A guest post by Steve Russell, vice president of the American Chemistry Council’s Plastics Division.

Has this happened to you? You’re at a dinner party or family gathering or neighborhood get-together. Someone asks you what you do. A conversation about plastics ensues. And you struggle to find a really simple way to explain plastics’ many benefits and contributions to sustainability.

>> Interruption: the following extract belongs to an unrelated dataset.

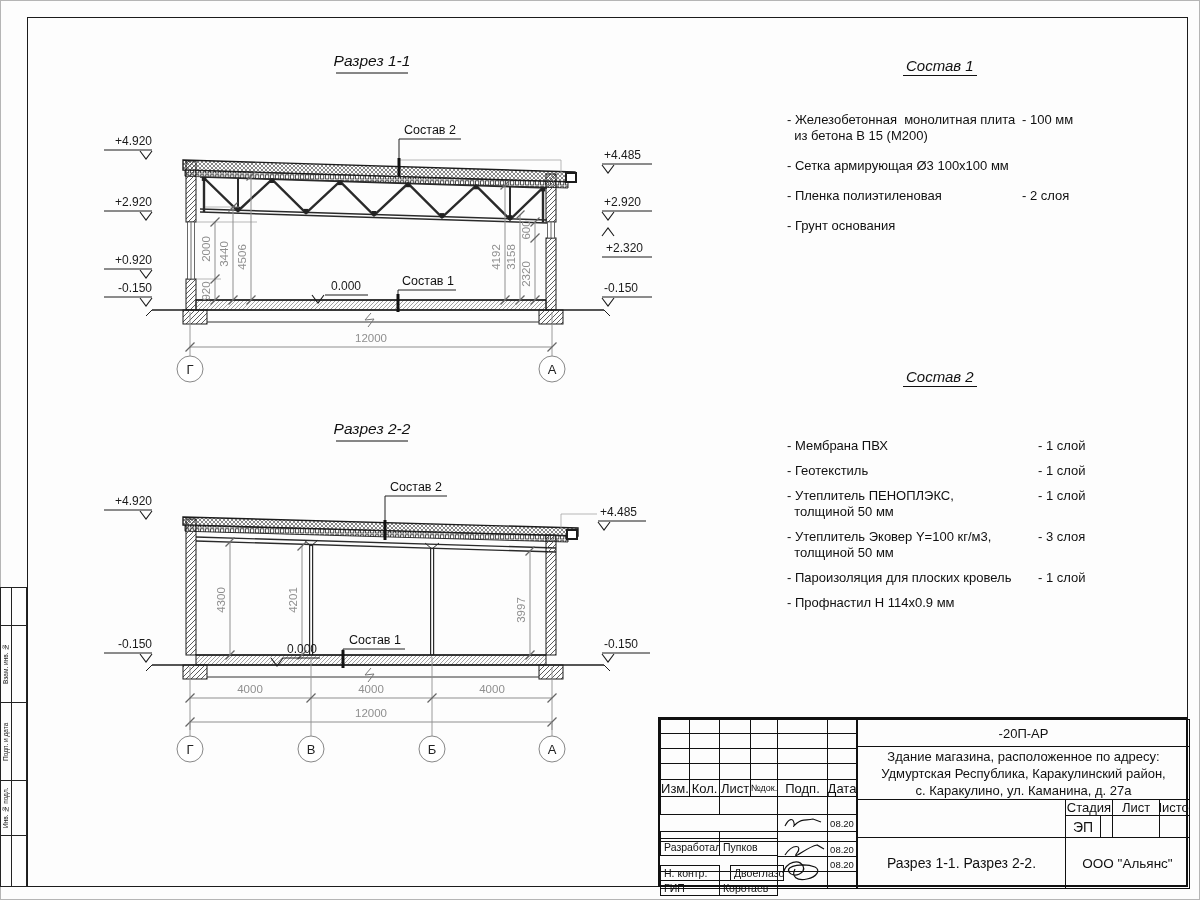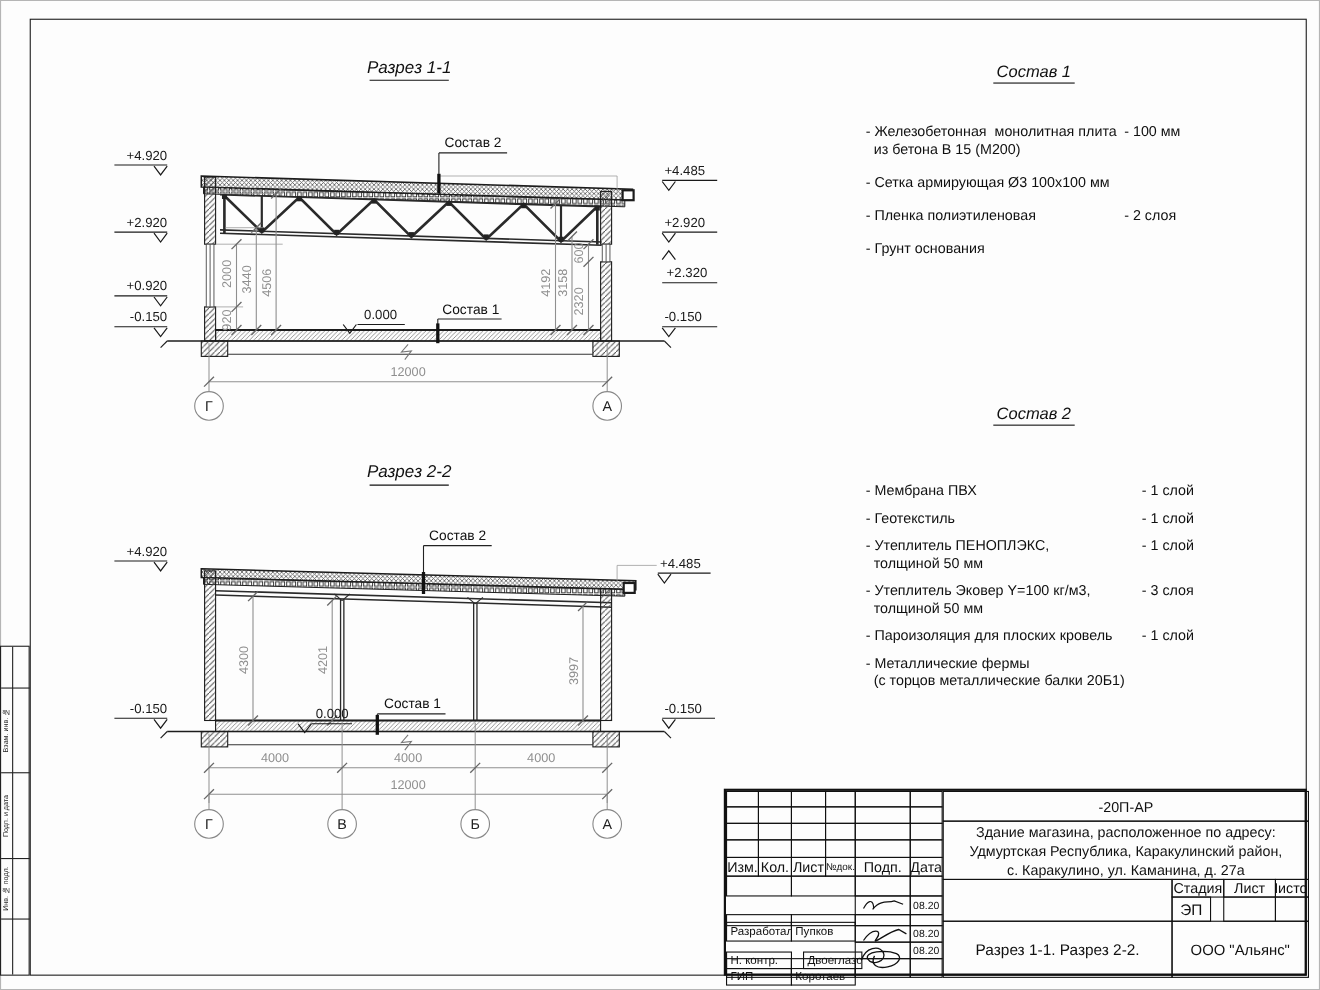"- Профнастил Н 114х0.9 мм" div.mat-row { html: none -> <div> <div>- Профнастил Н 114х0.9 мм</div> <div></div> </div> }
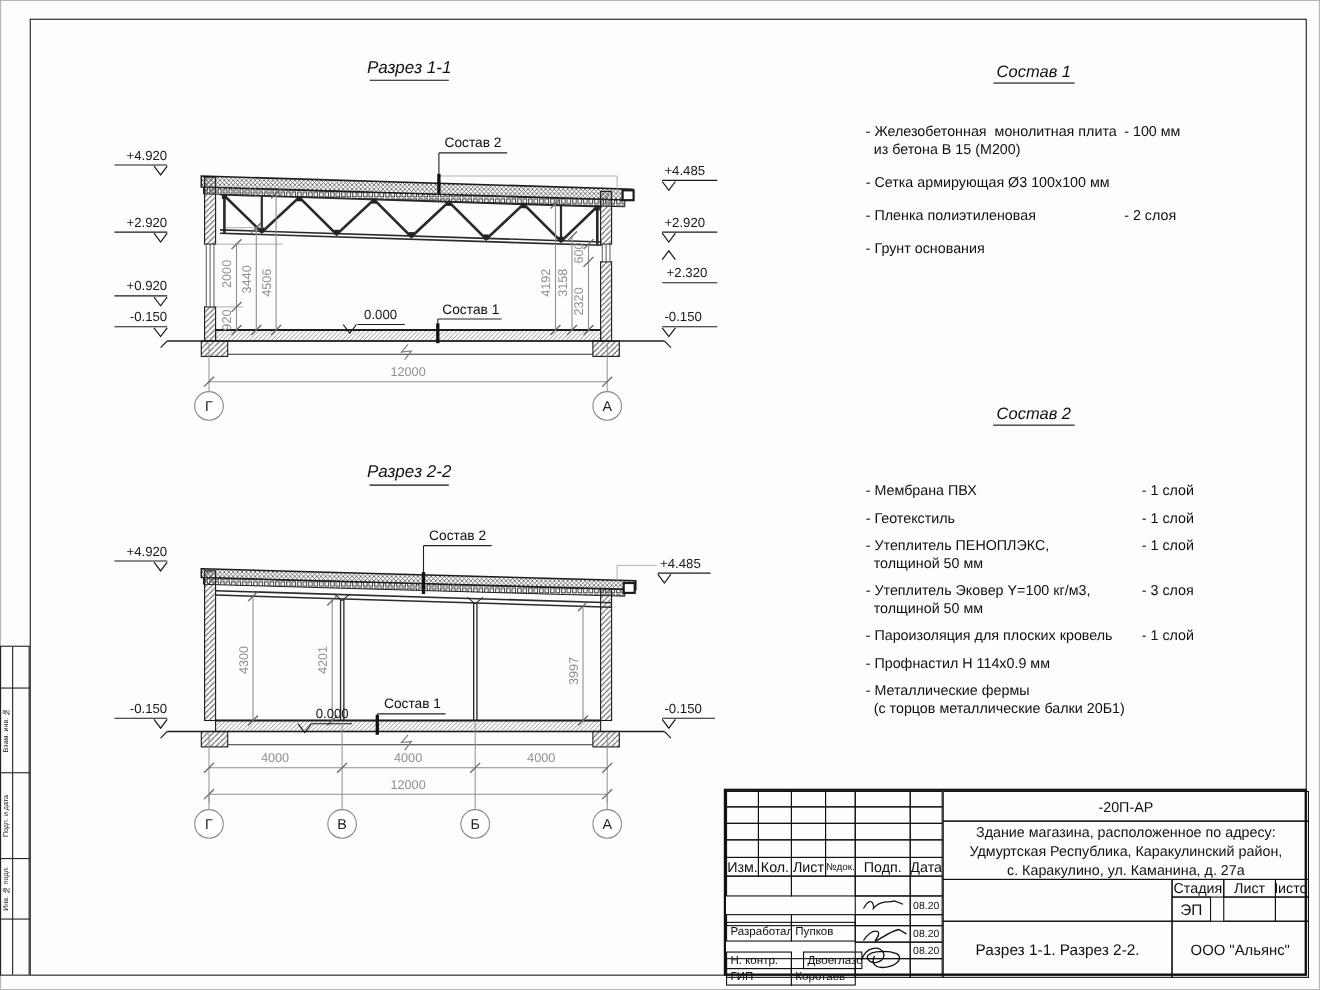"- Металлические фермы" div.mat-row { html: <div> <div>- Металлические фермы (с торцов металлические балки 20Б1)</div> <div></div> </div> -> none }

I’m guessing we’ve all been there.  And the answer just got easier to explain.

New study

A new study by the environmental consulting firm Trucost uses “natural capital accounting” methods that measure and value environmental impacts, such as consumption of water and emissions to air, land, and water. The authors describe it as the largest natural capital cost study ever conducted for the plastics manufacturing sector.

The results?  “Plastics and Sustainability: A Valuation of Environmental Benefits, Costs, and Opportunities for Continuous Improvement,” finds that the environmental cost of using plastics in consumer goods and packaging is nearly four times less than if plastics were replaced with alternative materials.

Trucost found that replacing plastics with alternatives would increase environmental costs associated with consumer goods from $139 billion to $533 billion annually.

Why is that? Predominantly because strong, lightweight plastics help us do more with less material, which provides environmental benefits throughout the lifecycle of plastic products and packaging. While the environmental costs of alternative materials can be slightly lower per ton of production, they are greater in aggregate due to the much larger quantities of material needed to fulfill the same purposes as plastics.

Think about it. Every day, strong, lightweight plastics allow us to ship more product with less packaging, enable our vehicles to travel further on a gallon of gas, and extend the shelf-life of healthful foods and beverages. And all of these things help reduce energy use, carbon emissions, and waste.

Why do this study?

This new study follows an earlier report called “Valuing Plastics (2014)” that Trucost conducted for the United Nation’s Environment Programme (UNEP). “Valuing Plastics” was Trucost’s first examination of environmental cost of using plastics. While clearly an important study, it begged the key question: compared to what? After all, consumer goods need to be made out of something.

So ACC’s Plastics Division commissioned Trucost to compare the environmental costs of using plastics to alternative materials, as well as to identify opportunities to help plastics makers lower the environmental costs of using plastics. The expanded study also broadened the scope of the earlier work to include use and transportation, thus providing a more complete picture of the full life cycle of products and packaging.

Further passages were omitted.